[Version comparison data]
--- START ---
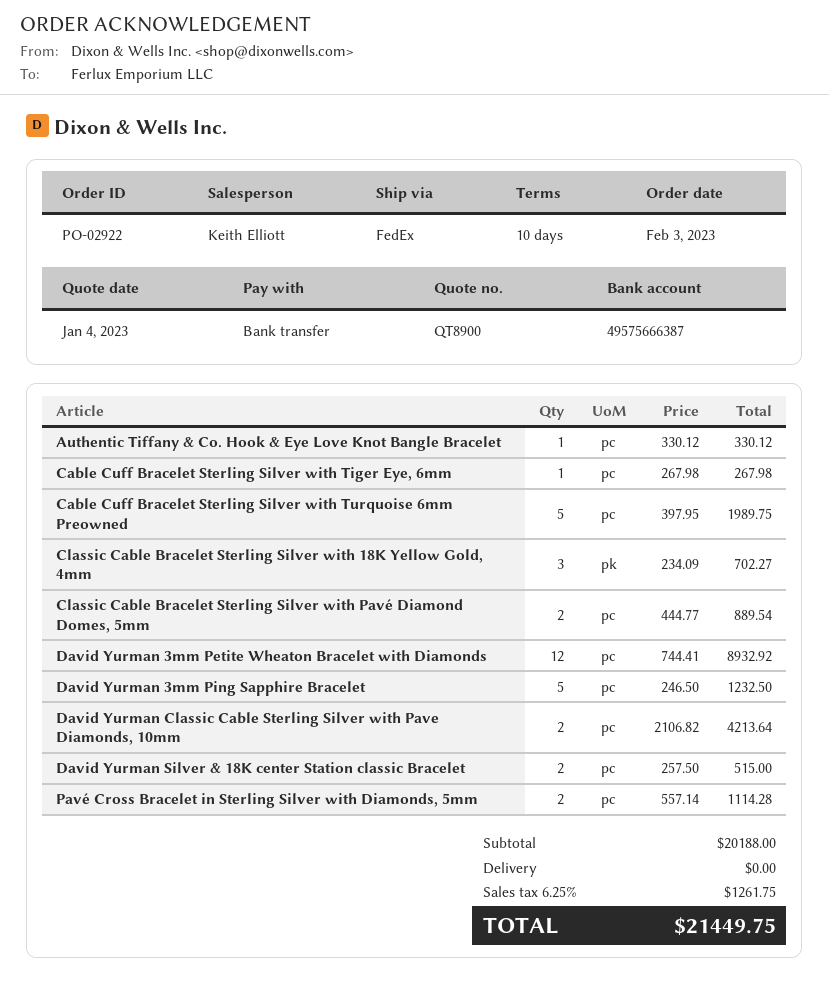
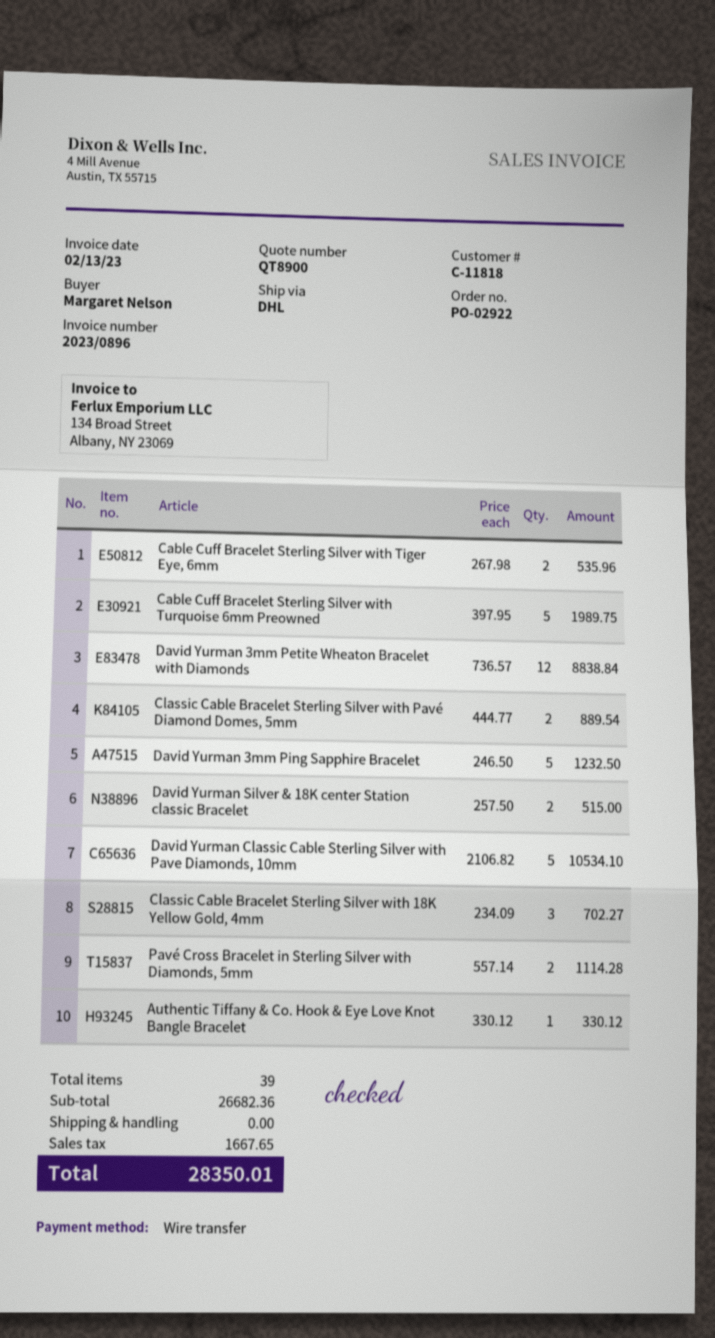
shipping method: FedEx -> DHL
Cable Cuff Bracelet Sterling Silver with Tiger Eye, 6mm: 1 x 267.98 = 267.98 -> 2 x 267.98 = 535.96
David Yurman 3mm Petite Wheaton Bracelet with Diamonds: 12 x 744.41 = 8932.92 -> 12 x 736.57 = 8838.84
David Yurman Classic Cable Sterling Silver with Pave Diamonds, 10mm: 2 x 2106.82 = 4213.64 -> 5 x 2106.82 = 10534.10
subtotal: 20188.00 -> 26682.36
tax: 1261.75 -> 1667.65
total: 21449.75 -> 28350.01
--- END ---
--- START ---
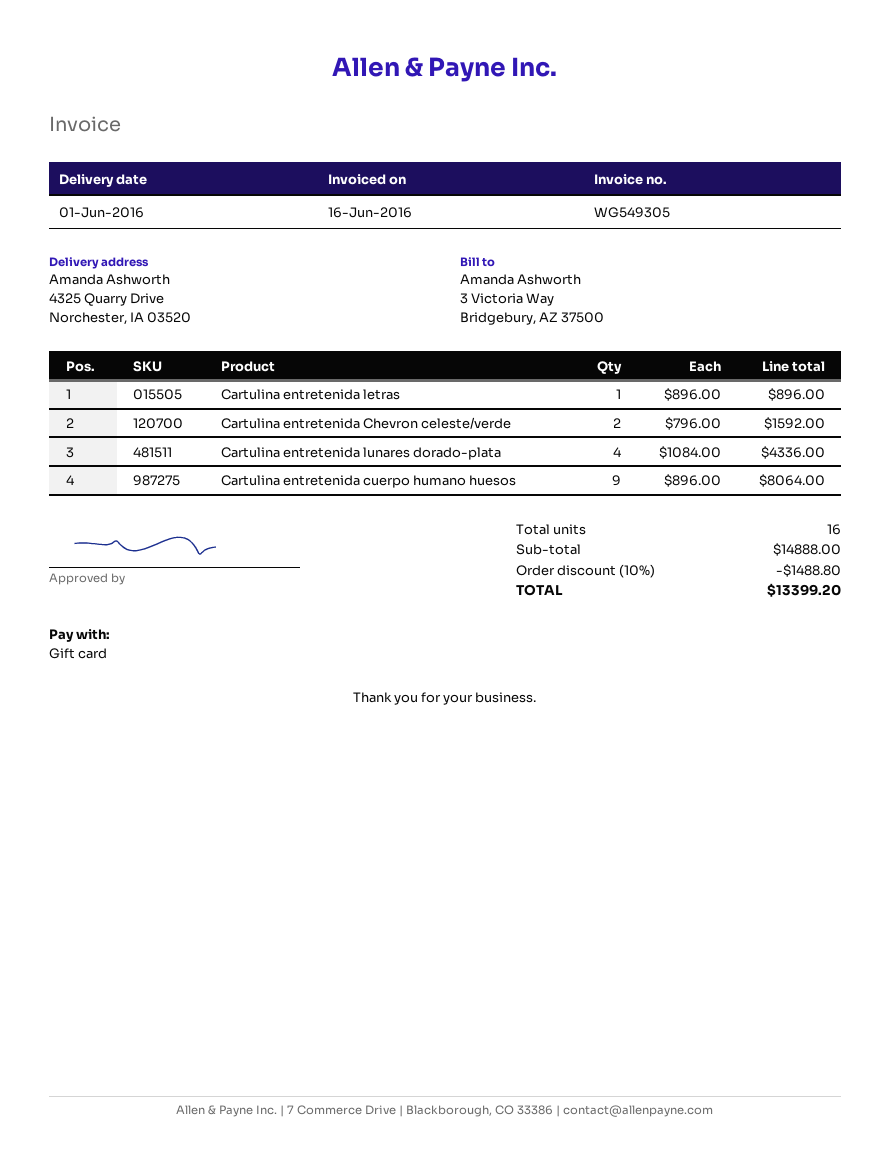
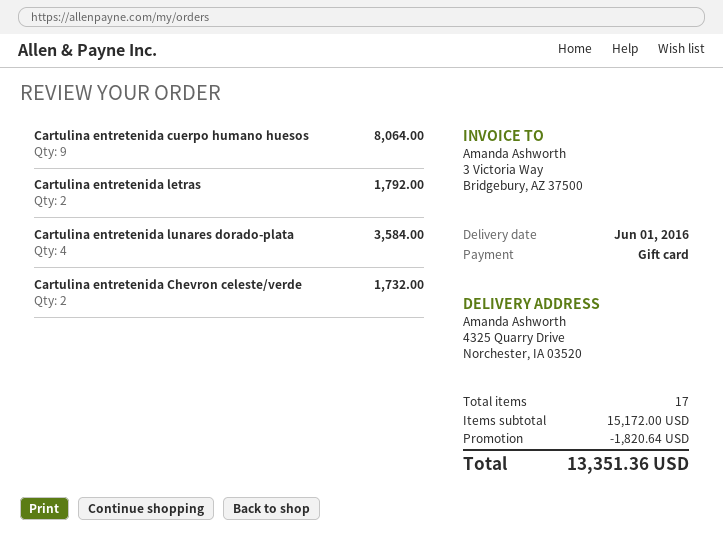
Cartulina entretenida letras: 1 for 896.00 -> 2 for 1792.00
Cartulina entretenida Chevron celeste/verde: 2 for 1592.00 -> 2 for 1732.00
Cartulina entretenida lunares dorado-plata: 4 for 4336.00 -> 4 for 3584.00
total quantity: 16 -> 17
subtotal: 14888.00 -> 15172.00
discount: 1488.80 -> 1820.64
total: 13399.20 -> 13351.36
--- END ---
## WHAT TO DO
Give the exact lines, and only those, from the line containing "David Yurman 3mm" through the line containing "total: 21449.75 -> 28350.01" in the entries above.

## SOLUTION TO THIS PROBLEM
David Yurman 3mm Petite Wheaton Bracelet with Diamonds: 12 x 744.41 = 8932.92 -> 12 x 736.57 = 8838.84
David Yurman Classic Cable Sterling Silver with Pave Diamonds, 10mm: 2 x 2106.82 = 4213.64 -> 5 x 2106.82 = 10534.10
subtotal: 20188.00 -> 26682.36
tax: 1261.75 -> 1667.65
total: 21449.75 -> 28350.01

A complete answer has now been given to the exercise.